• **The problem**: Restate word for word the lines of the records below, starting at the line that contains "- Summary of" and ending at the line that contains "UI (via tprintRaw).", with both of those lines included and nothing else.

• **Provided data**:
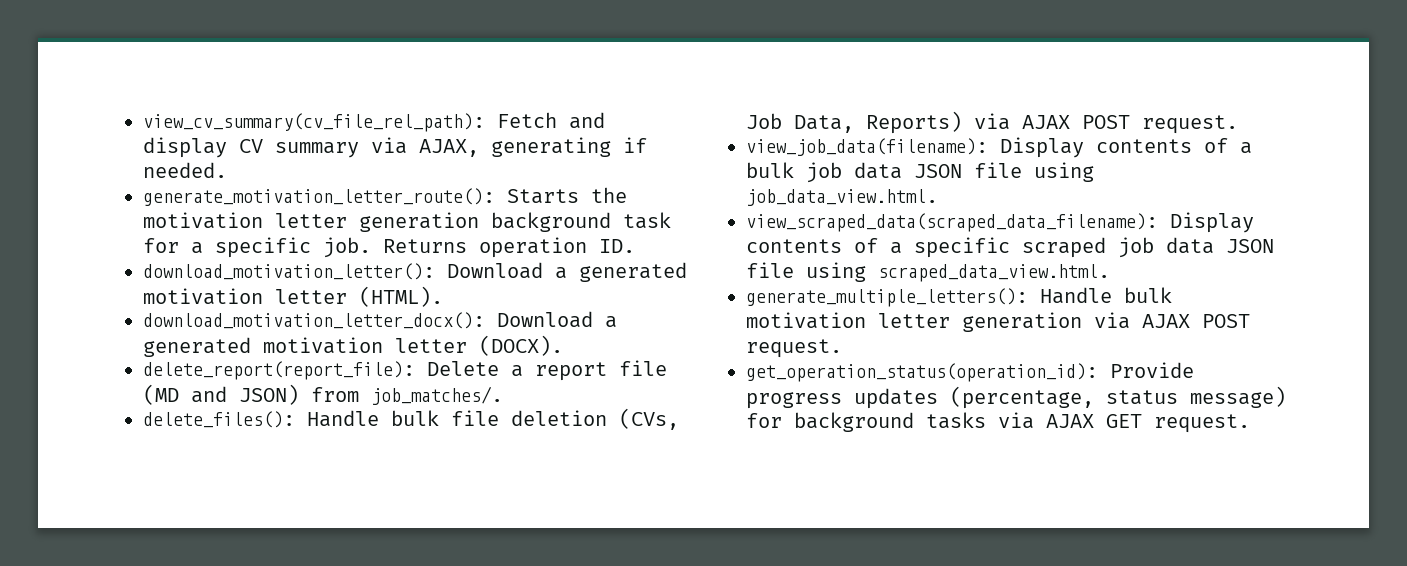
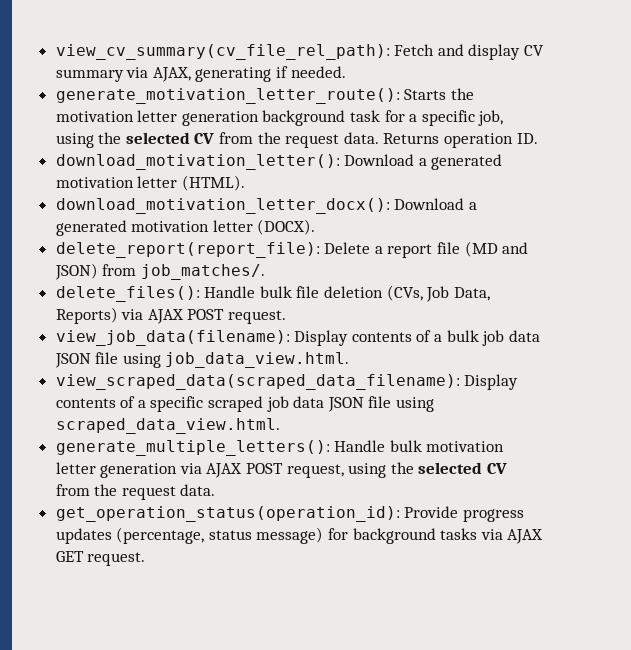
- generate_motivation_letter_route(): Starts the motivation letter generation background task for a specific job.
+ generate_motivation_letter_route(): Starts the motivation letter generation background task for a specific job, using the selected CV from the request data.
- generate_multiple_letters(): Handle bulk motivation letter generation via AJAX POST request.
+ generate_multiple_letters(): Handle bulk motivation letter generation via AJAX POST request, using the selected CV from the request data.

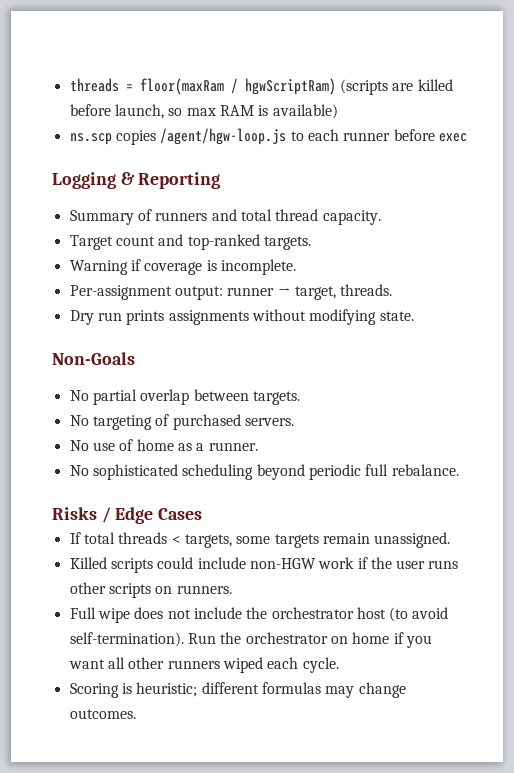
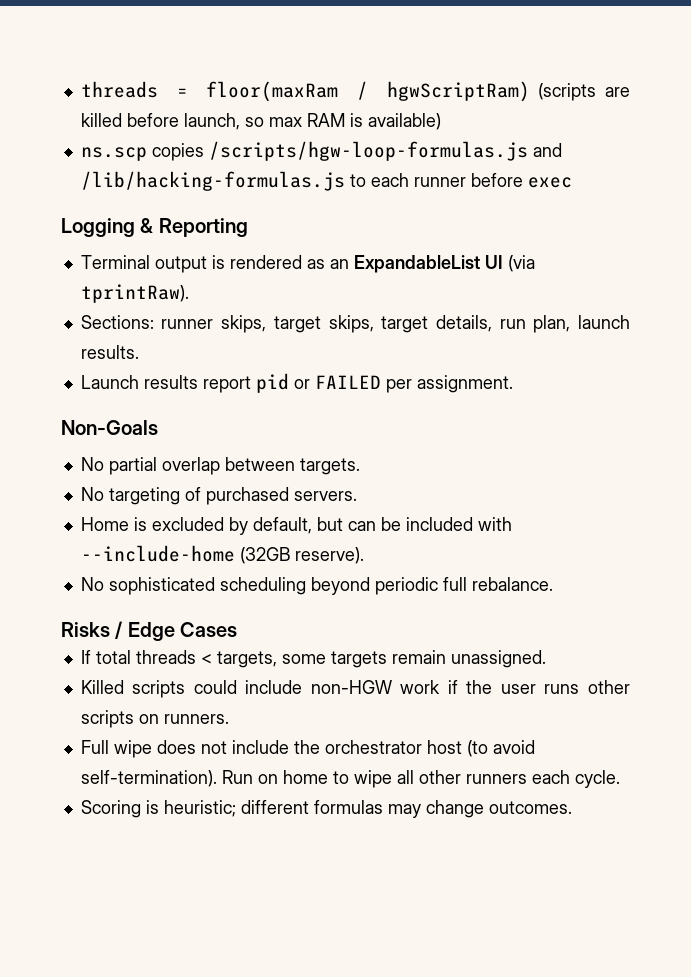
- ns.scp copies /agent/hgw-loop.js to each runner before exec
+ ns.scp copies /scripts/hgw-loop-formulas.js and /lib/hacking-formulas.js to each runner before exec
- Summary of runners and total thread capacity.
- Target count and top-ranked targets.
- Warning if coverage is incomplete.
- Per-assignment output: runner → target, threads.
- Dry run prints assignments without modifying state.
+ Terminal output is rendered as an ExpandableList UI (via tprintRaw).
+ Sections: runner skips, target skips, target details, run plan, launch results.
+ Launch results report pid or FAILED per assignment.
- No use of home as a runner.
+ Home is excluded by default, but can be included with --include-home (32GB reserve).
- Run the orchestrator on home if you want all other runners wiped each cycle.
+ Run on home to wipe all other runners each cycle.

• **Worked solution**:
- Summary of runners and total thread capacity.
- Target count and top-ranked targets.
- Warning if coverage is incomplete.
- Per-assignment output: runner → target, threads.
- Dry run prints assignments without modifying state.
+ Terminal output is rendered as an ExpandableList UI (via tprintRaw).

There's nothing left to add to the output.